§ **DATA FOR THIS TASK**:

------

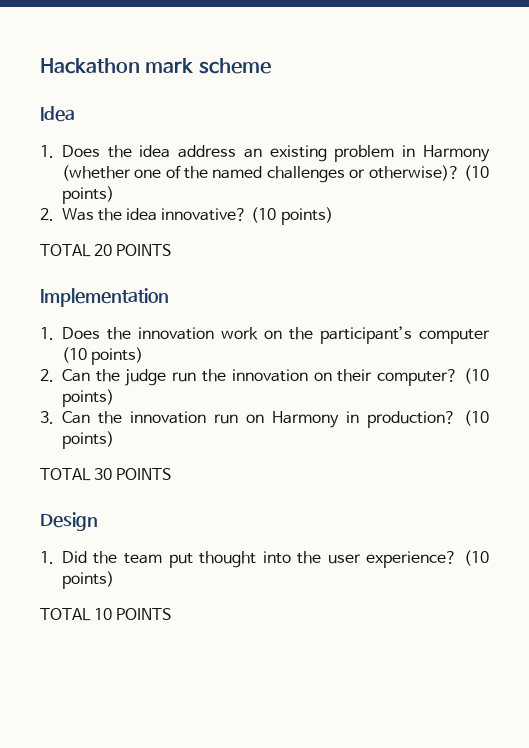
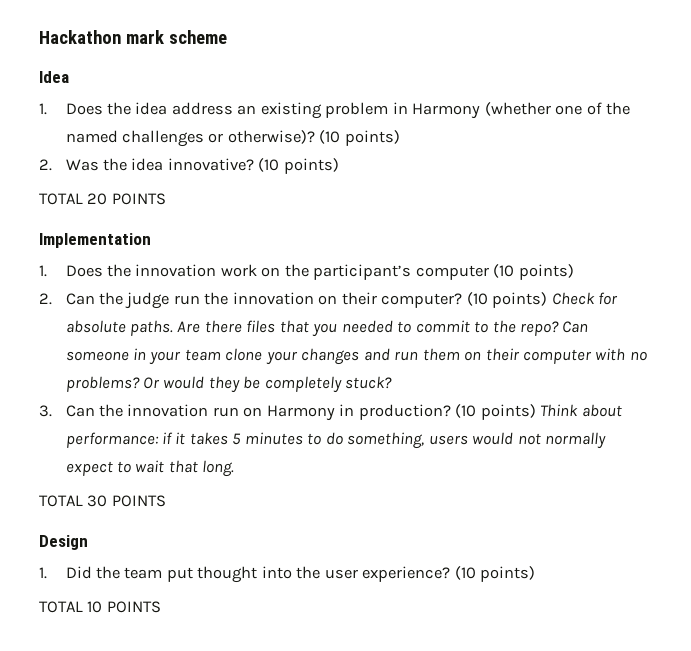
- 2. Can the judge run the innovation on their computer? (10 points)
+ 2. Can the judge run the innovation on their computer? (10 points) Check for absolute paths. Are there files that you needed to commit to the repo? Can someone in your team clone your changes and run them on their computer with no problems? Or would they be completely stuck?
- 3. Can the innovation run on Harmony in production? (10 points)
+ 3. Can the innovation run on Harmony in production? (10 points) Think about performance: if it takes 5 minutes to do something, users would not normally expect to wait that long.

------

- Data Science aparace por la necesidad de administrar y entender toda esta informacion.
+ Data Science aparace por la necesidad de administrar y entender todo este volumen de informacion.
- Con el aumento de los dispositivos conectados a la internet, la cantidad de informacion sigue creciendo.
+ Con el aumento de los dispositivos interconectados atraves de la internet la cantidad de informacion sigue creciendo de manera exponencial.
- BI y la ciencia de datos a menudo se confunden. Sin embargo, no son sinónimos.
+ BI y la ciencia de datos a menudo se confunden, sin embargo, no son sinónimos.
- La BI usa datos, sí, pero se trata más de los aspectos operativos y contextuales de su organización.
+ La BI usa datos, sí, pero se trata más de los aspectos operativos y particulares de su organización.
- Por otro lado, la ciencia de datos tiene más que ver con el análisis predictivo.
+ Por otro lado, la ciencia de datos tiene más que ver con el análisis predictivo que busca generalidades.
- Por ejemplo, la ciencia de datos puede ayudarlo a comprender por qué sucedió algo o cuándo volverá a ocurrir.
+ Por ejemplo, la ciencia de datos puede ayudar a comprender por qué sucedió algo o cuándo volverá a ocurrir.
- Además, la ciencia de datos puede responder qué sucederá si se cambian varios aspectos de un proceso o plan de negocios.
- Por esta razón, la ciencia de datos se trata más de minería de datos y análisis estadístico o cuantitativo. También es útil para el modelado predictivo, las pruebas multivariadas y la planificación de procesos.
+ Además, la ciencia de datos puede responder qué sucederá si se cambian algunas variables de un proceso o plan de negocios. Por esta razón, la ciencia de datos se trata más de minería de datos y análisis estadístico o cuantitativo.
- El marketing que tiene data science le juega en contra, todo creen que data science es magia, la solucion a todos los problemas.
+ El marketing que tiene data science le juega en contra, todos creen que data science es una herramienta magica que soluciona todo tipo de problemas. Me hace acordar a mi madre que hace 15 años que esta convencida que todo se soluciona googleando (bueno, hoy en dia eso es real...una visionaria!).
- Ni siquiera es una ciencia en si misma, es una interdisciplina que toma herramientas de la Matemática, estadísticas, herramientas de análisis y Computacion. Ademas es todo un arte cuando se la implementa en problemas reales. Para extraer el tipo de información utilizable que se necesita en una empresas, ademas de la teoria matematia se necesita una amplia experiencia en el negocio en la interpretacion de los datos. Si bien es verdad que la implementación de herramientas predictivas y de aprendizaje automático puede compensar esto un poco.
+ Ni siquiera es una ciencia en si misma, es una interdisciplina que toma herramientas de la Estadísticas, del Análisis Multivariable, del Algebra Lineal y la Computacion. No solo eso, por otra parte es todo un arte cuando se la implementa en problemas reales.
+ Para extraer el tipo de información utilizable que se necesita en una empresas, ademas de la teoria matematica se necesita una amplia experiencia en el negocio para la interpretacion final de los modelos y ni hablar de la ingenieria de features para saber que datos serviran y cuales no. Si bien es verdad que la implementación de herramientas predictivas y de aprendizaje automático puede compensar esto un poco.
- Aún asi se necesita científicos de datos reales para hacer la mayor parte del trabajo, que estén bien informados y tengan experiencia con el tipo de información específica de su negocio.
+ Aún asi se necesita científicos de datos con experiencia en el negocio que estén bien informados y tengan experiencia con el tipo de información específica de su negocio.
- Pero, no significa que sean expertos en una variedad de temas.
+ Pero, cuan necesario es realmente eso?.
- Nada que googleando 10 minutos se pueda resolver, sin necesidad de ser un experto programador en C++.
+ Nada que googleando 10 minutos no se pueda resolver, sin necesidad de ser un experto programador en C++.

------

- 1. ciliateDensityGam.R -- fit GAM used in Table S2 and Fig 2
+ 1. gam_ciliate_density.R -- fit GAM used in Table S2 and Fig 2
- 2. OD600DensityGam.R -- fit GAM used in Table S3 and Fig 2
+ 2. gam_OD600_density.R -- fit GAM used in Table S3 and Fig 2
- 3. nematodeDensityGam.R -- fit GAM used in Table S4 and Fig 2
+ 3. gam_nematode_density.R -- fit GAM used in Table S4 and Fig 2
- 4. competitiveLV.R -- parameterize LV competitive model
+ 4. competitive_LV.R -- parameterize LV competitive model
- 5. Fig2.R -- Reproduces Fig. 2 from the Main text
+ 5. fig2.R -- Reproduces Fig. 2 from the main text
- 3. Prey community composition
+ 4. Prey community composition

------

§ **WORK ITEM**:
Scan the listing above, and wherever a line holds the word "aparace", copy it.

§ **RESULT OF THE EXERCISE**:
- Data Science aparace por la necesidad de administrar y entender toda esta informacion.
+ Data Science aparace por la necesidad de administrar y entender todo este volumen de informacion.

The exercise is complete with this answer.